L_p = 1.76 x ry x sqrt(E/Fy) = 1.76 x 1.34 x sqrt(29,000/50) = 1.76 x 1.34 x 24.08 = 56.8 in. = 4.73 ft

c = 1.0 (doubly symmetric I-shape)
L_r = 1.95 x rts x E/(0.7Fy) x sqrt(J x c / (Sx x ho)) x sqrt(1 + sqrt(1 + 6.76 x (0.7Fy x Sx x ho / (E x J x c))^2))

Compute rts factor:

rts^2 = sqrt(Iy x Cw) / Sx = sqrt(29.1 x 3,870) / 114 = sqrt(112,617) / 114 = 335.6 / 114 = 2.94
rts = 1.715 in. (matches tabulated value closely)

Since Lb = 432 in. >> Lr (typically ~200 in. for W24x55 with typical Lr around 15-18 ft), elastic LTB would govern if unbraced. With continuous bracing, Lb is effectively zero (top flange braced at every point), so Mn = Mp.
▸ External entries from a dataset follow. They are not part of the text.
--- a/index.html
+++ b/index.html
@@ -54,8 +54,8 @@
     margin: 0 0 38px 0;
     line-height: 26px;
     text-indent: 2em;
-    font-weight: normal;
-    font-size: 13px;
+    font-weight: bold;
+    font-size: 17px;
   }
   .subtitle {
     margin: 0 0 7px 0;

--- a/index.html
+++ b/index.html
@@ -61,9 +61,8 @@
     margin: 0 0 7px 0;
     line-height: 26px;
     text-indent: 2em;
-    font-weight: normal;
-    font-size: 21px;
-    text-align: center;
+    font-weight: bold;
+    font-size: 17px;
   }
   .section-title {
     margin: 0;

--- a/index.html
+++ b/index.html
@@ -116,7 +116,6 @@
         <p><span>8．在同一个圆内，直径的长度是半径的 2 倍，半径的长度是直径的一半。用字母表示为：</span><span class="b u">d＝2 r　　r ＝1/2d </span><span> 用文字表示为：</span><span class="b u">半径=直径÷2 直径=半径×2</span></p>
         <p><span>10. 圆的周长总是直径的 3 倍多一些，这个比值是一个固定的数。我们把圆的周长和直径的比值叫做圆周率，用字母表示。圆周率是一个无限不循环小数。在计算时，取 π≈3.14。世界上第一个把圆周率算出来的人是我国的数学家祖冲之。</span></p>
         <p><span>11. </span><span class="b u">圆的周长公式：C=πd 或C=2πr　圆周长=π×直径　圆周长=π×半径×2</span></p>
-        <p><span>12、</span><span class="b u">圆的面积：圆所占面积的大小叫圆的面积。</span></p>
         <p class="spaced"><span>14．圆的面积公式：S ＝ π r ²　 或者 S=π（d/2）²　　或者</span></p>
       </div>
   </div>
Step 7: Bearing at Supports

Required bearing length for web local yielding (AISC J10.2):

R_n = Fy x tw x (2.5k + lb) for lb <= d (interior)

For end support with lb = 6 in. bearing length:

k = 1.01 in. (tabulated for W24x55)
R_n = 50 x 0.395 x (2.5 x 1.01 + 6.0) = 19.75 x (2.525 + 6.0) = 19.75 x 8.525 = 168.4 kips

Design bearing strength:

phi x R_n = 0.90 x 168.4 = 151.6 kips (LRFD)
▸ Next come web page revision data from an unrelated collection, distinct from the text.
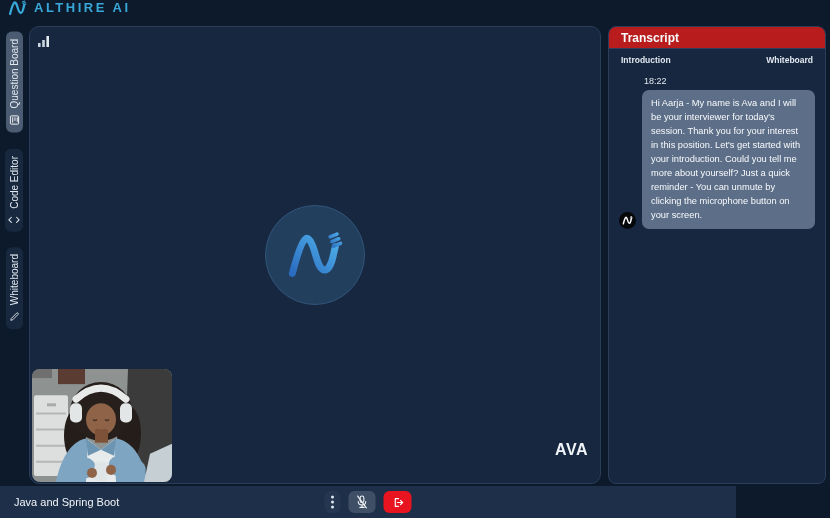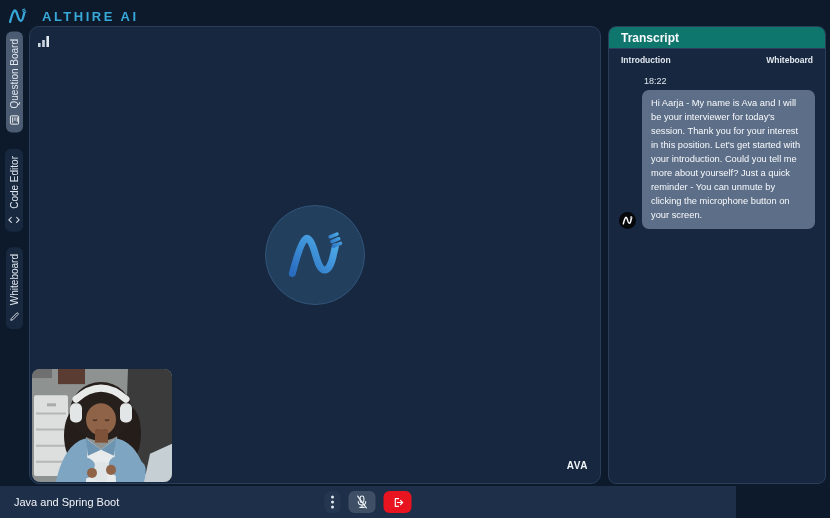--- a/index.html
+++ b/index.html
@@ -9,7 +9,7 @@
 
   
   .top-bar { position:absolute; left:0; top:0; width:830px; height:24px;
-    display:flex; align-items:flex-end; padding-left:8px; gap:15px; background:#0c1a2c; }
+    display:flex; align-items:flex-start; padding-left:8px; gap:7px; background:#0c1a2c; }
   .brand-text { color:#38a8d8; font-size:13px; font-weight:bold; letter-spacing:2.5px; }
 
   

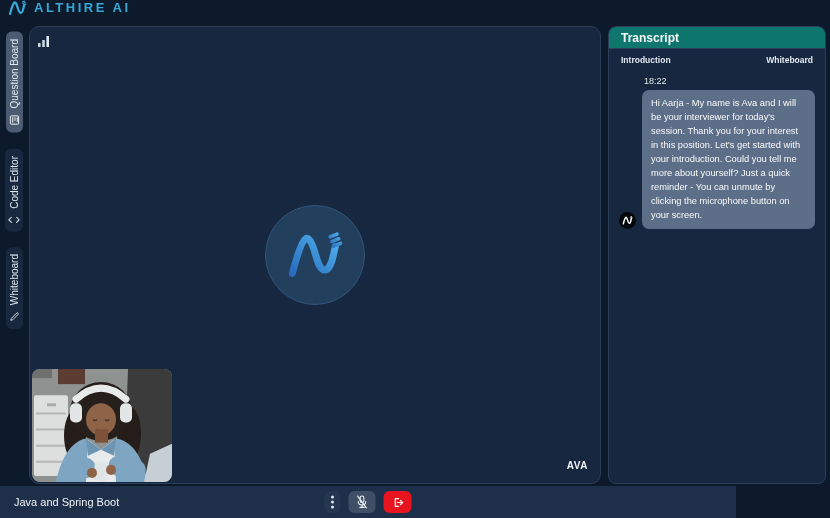--- a/index.html
+++ b/index.html
@@ -35,7 +35,7 @@
   
   .transcript { position:absolute; left:608px; top:26px; width:218px; height:458px;
     background:#16273f; border:1px solid #2a3d59; border-radius:8px; overflow:hidden; }
-  .transcript-header { height:22px; background:#0f766e; border-bottom:1px solid #2c3f5d;
+  .transcript-header { height:22px; background:#b91c1c; border-bottom:1px solid #2c3f5d;
     display:flex; align-items:center; padding:0 12px; }
   .transcript-title { color:#f8fafc; font-size:12px; font-weight:bold; }
   .phase-row { display:flex; justify-content:space-between; align-items:flex-start;

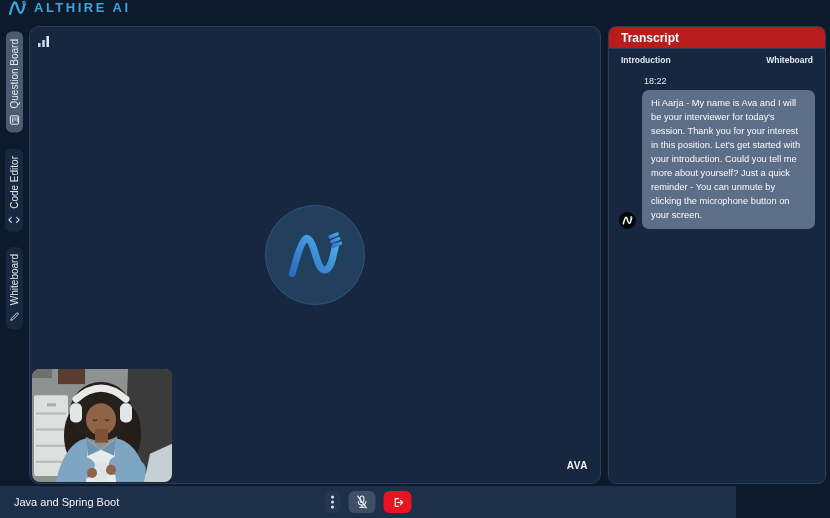--- a/index.html
+++ b/index.html
@@ -29,8 +29,8 @@
   .center-avatar { position:absolute; left:50%; top:178px; transform:translateX(-50%);
     width:100px; height:100px; border-radius:50%; background:#233f5e;
     border:1px solid #31547a; display:flex; align-items:center; justify-content:center; }
-  .participant-label { position:absolute; right:12px; bottom:12px; color:#f1f5f9;
-    font-size:10px; font-weight:bold; letter-spacing:0.5px; }
+  .participant-label { position:absolute; right:12px; bottom:24px; color:#f1f5f9;
+    font-size:16px; font-weight:bold; letter-spacing:0.5px; }
 
   
   .transcript { position:absolute; left:608px; top:26px; width:218px; height:458px;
Check: R_u = 22.8 kips << 151.6 kips. Bearing OK.

Step 8: Summary of Design Checks

Check	Demand	Capacity	Ratio	Pass
Flexure (Yielding)	204.8 kip-ft	502.5 kip-ft	0.408	Yes
Shear (Yielding)	22.8 kips	251.7 kips	0.091	Yes
Live Load Defl.	0.386 in.	L/360 = 1.20	0.322	Yes
Total Load Defl.	0.888 in.	L/240 = 1.80	0.493	Yes
Web Bearing	22.8 kips	151.6 kips	0.150	Yes

All checks pass. The W24x55 is adequate for the design loading with significant reserve capacity. A W21x44 could also be investigated for potential weight savings.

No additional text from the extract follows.